▸ WHAT YOU NEED TO DO
An exact transcription is needed, starting with the line that contains "- Livraison Voiture" and ending with the last line of the records.

Detected change data
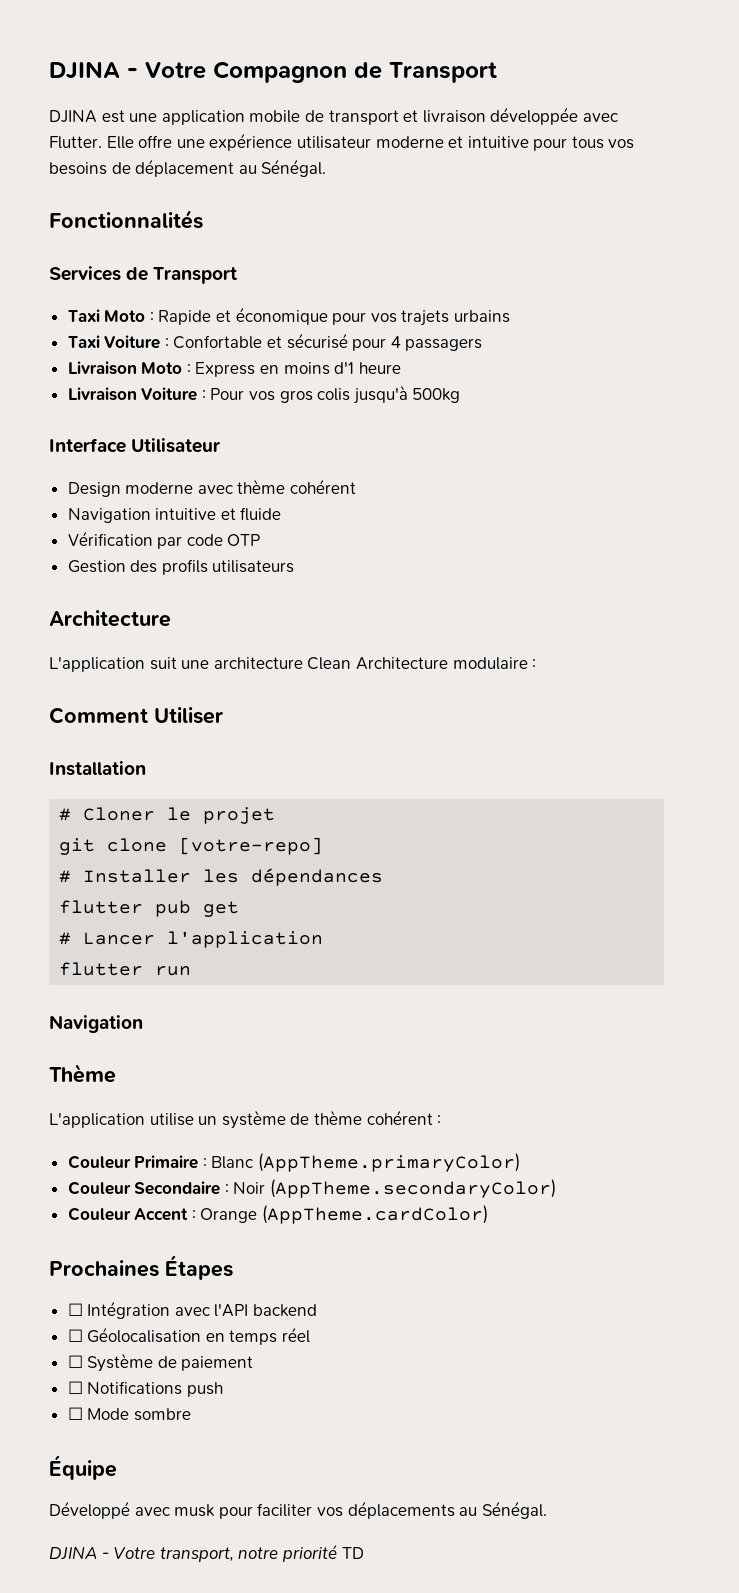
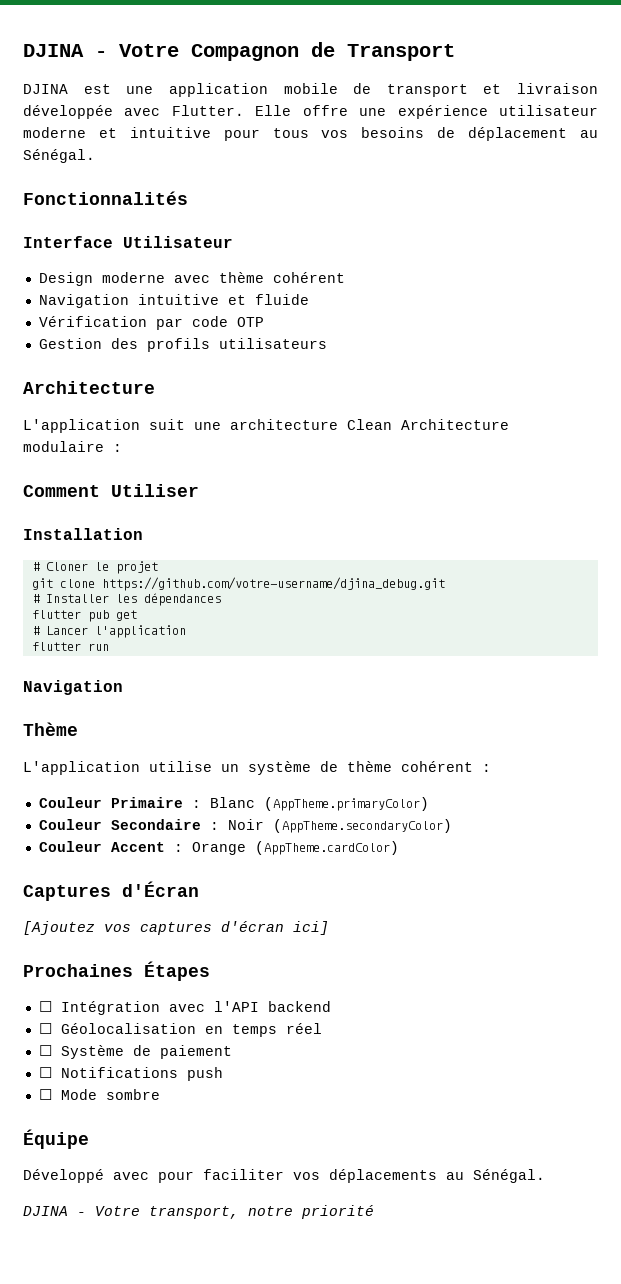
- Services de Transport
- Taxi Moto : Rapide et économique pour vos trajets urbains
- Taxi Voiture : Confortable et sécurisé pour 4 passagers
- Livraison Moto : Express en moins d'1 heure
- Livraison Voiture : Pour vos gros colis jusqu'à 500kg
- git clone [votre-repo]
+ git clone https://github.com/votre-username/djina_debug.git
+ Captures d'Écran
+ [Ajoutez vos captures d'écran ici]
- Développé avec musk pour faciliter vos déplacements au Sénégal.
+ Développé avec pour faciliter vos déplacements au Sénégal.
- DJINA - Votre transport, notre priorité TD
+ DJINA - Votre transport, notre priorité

▸ ANSWER SECTION
- Livraison Voiture : Pour vos gros colis jusqu'à 500kg
- git clone [votre-repo]
+ git clone https://github.com/votre-username/djina_debug.git
+ Captures d'Écran
+ [Ajoutez vos captures d'écran ici]
- Développé avec musk pour faciliter vos déplacements au Sénégal.
+ Développé avec pour faciliter vos déplacements au Sénégal.
- DJINA - Votre transport, notre priorité TD
+ DJINA - Votre transport, notre priorité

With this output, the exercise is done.